* [Try it]: Below are records to retype exactly, except for the pictures.

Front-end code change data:
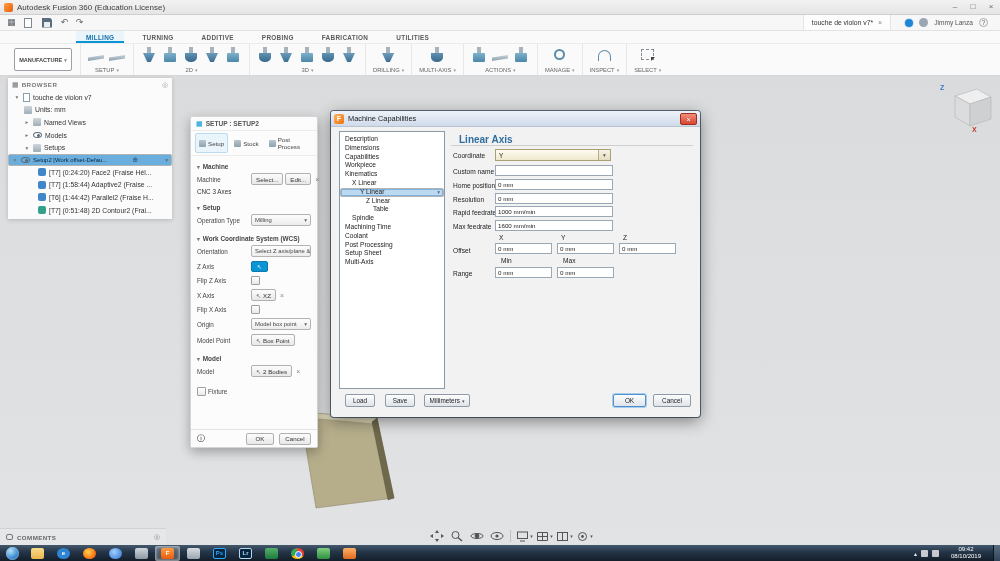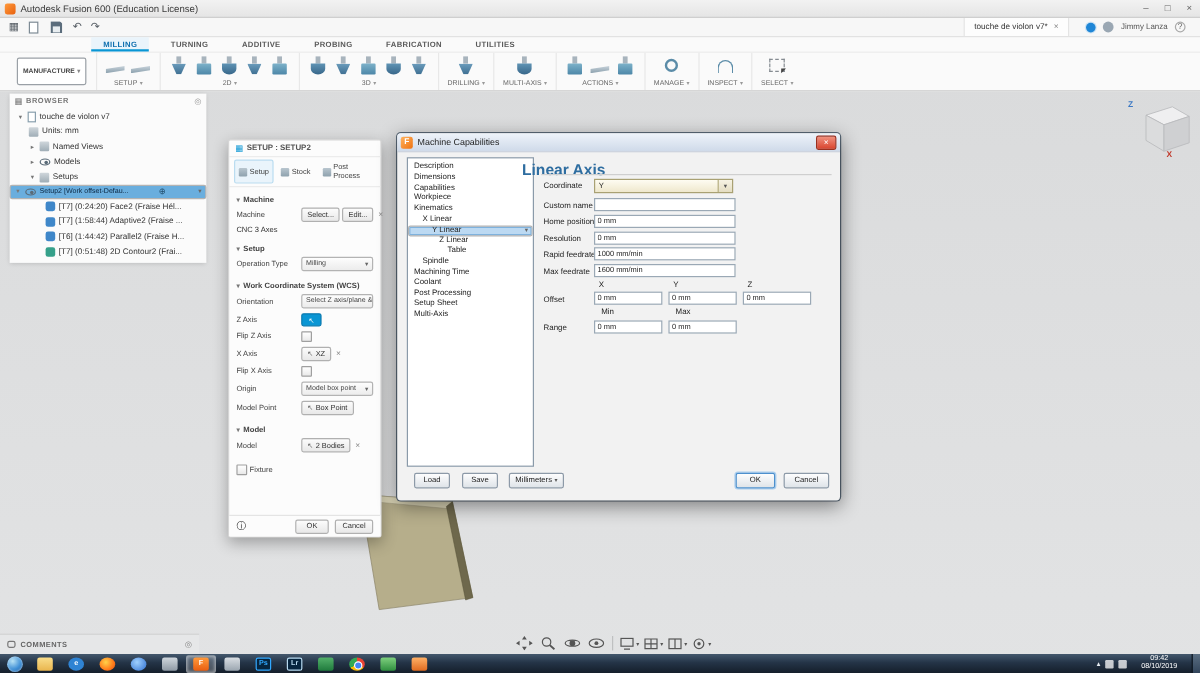--- a/index.html
+++ b/index.html
@@ -98,21 +98,21 @@
   
   .dlg{left:331px;top:111px;width:369px;height:306px;background:#f2f2f2;border-radius:3px;box-shadow:0 4px 16px rgba(0,0,0,.45),0 0 0 1px #5c6b7a;z-index:20}
   .dlg-tb{height:16px;border-radius:3px 3px 0 0;background:linear-gradient(#eef3fa,#cfdae9);display:flex;align-items:center;padding:0 3px;border-bottom:1px solid #b9c4d2}
   .dlg-ico{width:10px;height:10px;border-radius:2px;background:linear-gradient(135deg,#ffb25e,#ee7210);color:#fff;font-size:7px;font-weight:bold;text-align:center;line-height:10px;margin-right:4px}
   .dlg-t{font-size:7.4px;color:#1c1c1c}
   .dlg-x{margin-left:auto;width:17px;height:12px;border-radius:2px;background:linear-gradient(#f0907e,#d9442e);border:1px solid #9c2f1e;color:#fff;font-size:7px;text-align:center;line-height:11px}
   .mtree{position:absolute;left:8px;top:20px;width:106px;height:258px;background:#fff;border:1px solid #8a9aa9;overflow:hidden;padding-top:3px}
   .mti{height:8.8px;line-height:8.8px;font-size:6.6px;color:#222;padding-left:5px;white-space:nowrap}
   .mti.i1{padding-left:12px}.mti.i2{padding-left:19px}.mti.i3{padding-left:26px}.mti.i4{padding-left:33px}
   .mti.sel{background:#bcd9f2;box-shadow:inset 0 0 0 1px #7fb2dd}
-  .ptitle{position:absolute;left:104px;top:23px;font-size:13px;font-weight:bold;color:#2e6da0}
+  .ptitle{position:absolute;left:128px;top:23px;font-size:10px;font-weight:bold;color:#2e6da0}
   .phr{position:absolute;left:120px;top:34px;width:242px;height:1px;background:#cfcfcf}
   .dlab{position:absolute;font-size:6.6px;color:#222}
   .din{position:absolute;height:11px;border:1px solid #9aa8b5;background:#fff;font-size:6.2px;padding:0 2px;color:#222;font-family:"Liberation Sans",sans-serif}
   .ddrop{position:absolute;height:12px;display:flex;align-items:center;background:linear-gradient(#fefcf2,#efe8cd);border:1px solid #a9a173;font-size:6.4px;color:#222;padding-left:3px}
   .ddrop .cbox{margin-left:auto;width:12px;height:100%;border-left:1px solid #b5ad7f;background:linear-gradient(#f6f3e4,#e4ddc2);font-size:5.5px;color:#555;display:flex;align-items:center;justify-content:center}
   .wbtn{position:absolute;height:13px;display:flex;align-items:center;justify-content:center;gap:2px;background:linear-gradient(#fdfdfd,#dfe4e9);border:1px solid #8d9aa8;border-radius:2px;font-size:6.4px;color:#222}
   .wbtn.focus{border-color:#4d90cd;box-shadow:0 0 0 1px #a9cdee}
   .wbtn.units::after{content:"▾";font-size:5px;color:#555}
 
   
@@ -155,21 +155,21 @@
   .clock{display:flex;flex-direction:column;align-items:center;justify-content:center;color:#fff;font-size:6px;line-height:7px;padding:0 8px}
   .showdesk{width:7px;height:16px;background:linear-gradient(#5a6e82,#31445a);border-left:1px solid #0e1822}
 </style>
 </head>
 <body>
 
 <div class="screen">
 
   <div class="abs titlebar">
     <span class="applogo"></span>
-    <span class="tb-title">Autodesk Fusion 600 (Education License)</span>
+    <span class="tb-title">Autodesk Fusion 360 (Education License)</span>
     <span class="wincontrols">
       <span class="wc">–</span>
       <span class="wc">□</span>
       <span class="wc">×</span>
     </span>
   </div>
 
   <div class="abs quickbar">
     <span class="qico">▦</span>
     <span class="fpage"></span>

* [Result for this task]:
--- a/index.html
+++ b/index.html
@@ -98,21 +98,21 @@
   
   .dlg{left:331px;top:111px;width:369px;height:306px;background:#f2f2f2;border-radius:3px;box-shadow:0 4px 16px rgba(0,0,0,.45),0 0 0 1px #5c6b7a;z-index:20}
   .dlg-tb{height:16px;border-radius:3px 3px 0 0;background:linear-gradient(#eef3fa,#cfdae9);display:flex;align-items:center;padding:0 3px;border-bottom:1px solid #b9c4d2}
   .dlg-ico{width:10px;height:10px;border-radius:2px;background:linear-gradient(135deg,#ffb25e,#ee7210);color:#fff;font-size:7px;font-weight:bold;text-align:center;line-height:10px;margin-right:4px}
   .dlg-t{font-size:7.4px;color:#1c1c1c}
   .dlg-x{margin-left:auto;width:17px;height:12px;border-radius:2px;background:linear-gradient(#f0907e,#d9442e);border:1px solid #9c2f1e;color:#fff;font-size:7px;text-align:center;line-height:11px}
   .mtree{position:absolute;left:8px;top:20px;width:106px;height:258px;background:#fff;border:1px solid #8a9aa9;overflow:hidden;padding-top:3px}
   .mti{height:8.8px;line-height:8.8px;font-size:6.6px;color:#222;padding-left:5px;white-space:nowrap}
   .mti.i1{padding-left:12px}.mti.i2{padding-left:19px}.mti.i3{padding-left:26px}.mti.i4{padding-left:33px}
   .mti.sel{background:#bcd9f2;box-shadow:inset 0 0 0 1px #7fb2dd}
-  .ptitle{position:absolute;left:104px;top:23px;font-size:13px;font-weight:bold;color:#2e6da0}
+  .ptitle{position:absolute;left:128px;top:23px;font-size:10px;font-weight:bold;color:#2e6da0}
   .phr{position:absolute;left:120px;top:34px;width:242px;height:1px;background:#cfcfcf}
   .dlab{position:absolute;font-size:6.6px;color:#222}
   .din{position:absolute;height:11px;border:1px solid #9aa8b5;background:#fff;font-size:6.2px;padding:0 2px;color:#222;font-family:"Liberation Sans",sans-serif}
   .ddrop{position:absolute;height:12px;display:flex;align-items:center;background:linear-gradient(#fefcf2,#efe8cd);border:1px solid #a9a173;font-size:6.4px;color:#222;padding-left:3px}
   .ddrop .cbox{margin-left:auto;width:12px;height:100%;border-left:1px solid #b5ad7f;background:linear-gradient(#f6f3e4,#e4ddc2);font-size:5.5px;color:#555;display:flex;align-items:center;justify-content:center}
   .wbtn{position:absolute;height:13px;display:flex;align-items:center;justify-content:center;gap:2px;background:linear-gradient(#fdfdfd,#dfe4e9);border:1px solid #8d9aa8;border-radius:2px;font-size:6.4px;color:#222}
   .wbtn.focus{border-color:#4d90cd;box-shadow:0 0 0 1px #a9cdee}
   .wbtn.units::after{content:"▾";font-size:5px;color:#555}
 
   
@@ -155,21 +155,21 @@
   .clock{display:flex;flex-direction:column;align-items:center;justify-content:center;color:#fff;font-size:6px;line-height:7px;padding:0 8px}
   .showdesk{width:7px;height:16px;background:linear-gradient(#5a6e82,#31445a);border-left:1px solid #0e1822}
 </style>
 </head>
 <body>
 
 <div class="screen">
 
   <div class="abs titlebar">
     <span class="applogo"></span>
-    <span class="tb-title">Autodesk Fusion 600 (Education License)</span>
+    <span class="tb-title">Autodesk Fusion 360 (Education License)</span>
     <span class="wincontrols">
       <span class="wc">–</span>
       <span class="wc">□</span>
       <span class="wc">×</span>
     </span>
   </div>
 
   <div class="abs quickbar">
     <span class="qico">▦</span>
     <span class="fpage"></span>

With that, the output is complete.